太閤「三成。饗応接待の支度は進んでおるか?」
三成「はっ。山海の幸を取り揃え明国使者の口に合うように調整しております」
太閤「明帝国への礼を失さぬように、かつ日本の威厳を示すよう気を配れ」
太閤「和を以て尊しとなす、この国の寛容と度量を以て講和をなすのだ!」
三成「よろず、ぬかりなく!」
太閤「期待しておるぞ佐吉!わっはっはっはっ!」

〇風流な庭園
吉継「聡明な殿下が戻ってきたか。良かったな」
三成「いや喜ぶべき話ばかりでもない」
吉継「どういうことだ?」
三成「確かに、羽柴秀吉様は戻ってきた」
三成「その記憶ごとな」
吉継「記憶ごと?」

〇屋敷の大広間
太閤「ところで、ちと相談があるのじゃが」
三成「はっ」
太閤「お茶々様の事じゃ」
三成「茶々・・・『様』?」
太閤「どうすれば茶々様を我が側室にできるか、ともに考えてくれ」
三成「・・・」
太閤「亡き右府様の姪御ならば俺は寧々を側室に下げてもいいと思っている」
太閤「俺は本気なのだ、三成!」
三成「・・・殿下」
太閤「わははは。殿下などと気の早い」
太閤「殿でよいわ。殿で」

〇御殿の廊下
  また、斯様なこともあった。
「おう三成!ここにおったか!」
三成「はっ。
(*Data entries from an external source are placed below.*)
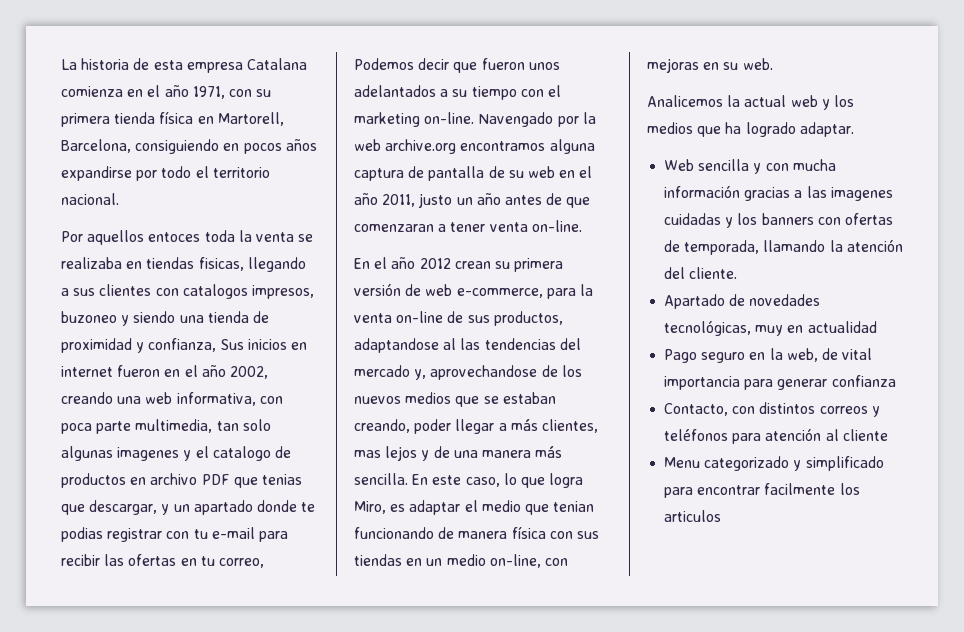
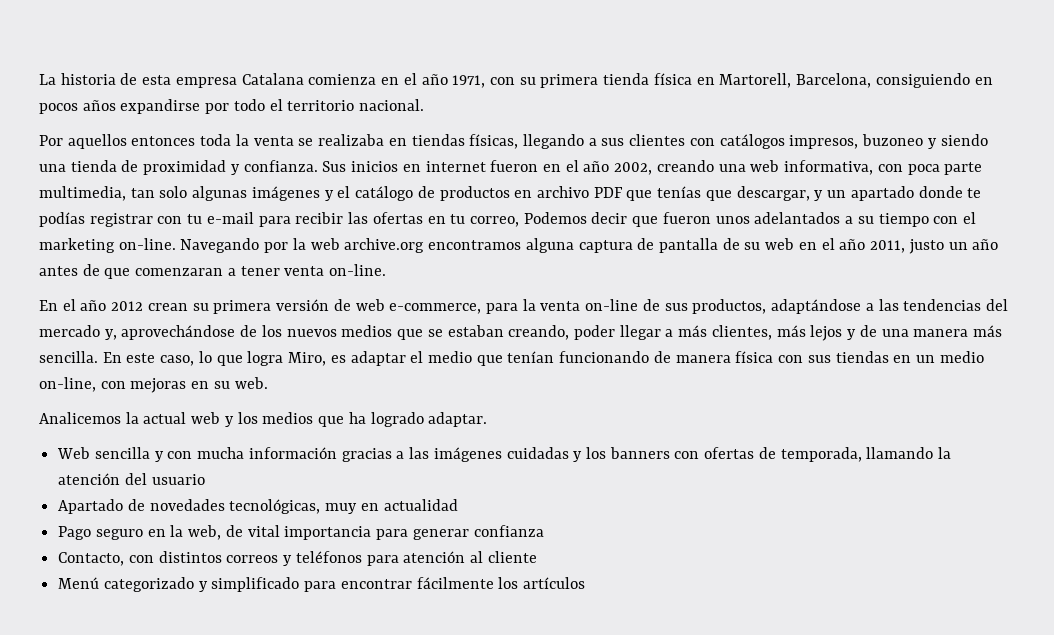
[148,232,201,242] entoces -> [131,136,196,146] entonces
[198,257,244,271] fisicas, -> [469,134,519,149] físicas,
[182,284,248,299] catalogos -> [719,134,785,149] catálogos
[148,338,217,352] confianza, -> [243,160,318,172] confianza.
[117,447,180,461] imagenes -> [251,186,320,201] imágenes
[212,446,271,461] catalogo -> [355,186,414,201] catálogo
[261,474,302,485] tenias -> [657,186,702,198] tenías
[61,527,103,542] podias -> [39,212,85,227] podías
[478,112,554,127] Navengado -> [180,238,260,253] Navegando
[354,338,457,353] adaptandose al -> [771,299,874,314] adaptándose a
[430,365,538,380] aprovechandose -> [121,325,236,340] aprovechándose
[354,450,381,458] mas -> [776,325,806,337] más
[553,501,595,512] tenian -> [507,351,555,363] tenían
[830,187,893,201] imagenes -> [433,447,502,462] imágenes
[689,267,738,279] cliente. -> [151,474,205,485] usuario
[664,457,701,468] Menu -> [58,577,100,589] Menú
[764,483,860,495] [664,510,722,522] facilmente los articulos -> [416,577,586,589] fácilmente los artículos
何か?」
太閤「そろそろ俺も性根を入れて利休宗匠に茶を習おうと思うのだが」
太閤「やはり百姓出に茶など似合わんかのう?」
三成「・・・」

〇風流な庭園
吉継「なるほどな・・・」
  刑部は全てを察し、ため息をついた。
  勿論お茶々様が淀君となられ殿下のお子を産んだ事も利休宗匠が既にこの世にいない事もすぐに思い出すのだが
  そういう相談が殿下にとって記憶ではなく現在進行形である時間が、日ごとに長くなっている気がしてならないのだ。
吉継「兎に角、今は明との和睦の事だけを考えろ」
  病がちの刑部の方が、むしろ私を元気づけてくれる。
吉継「よいか三成。何でも一人で背負い込むな」
吉継「俺も政所様も淀の方も、あの福島殿たちでさえも、お前の味方なのだ」
吉継「今は我ら豊臣家が一丸となり真の敵に備えねばならぬ時。努々忘れるな」
三成「真の敵・・・」
吉継「ああ、真の敵だ」
  きっと刑部の脳裏にはその時、私も思い浮かべたあの古狸が映っていたに違いない。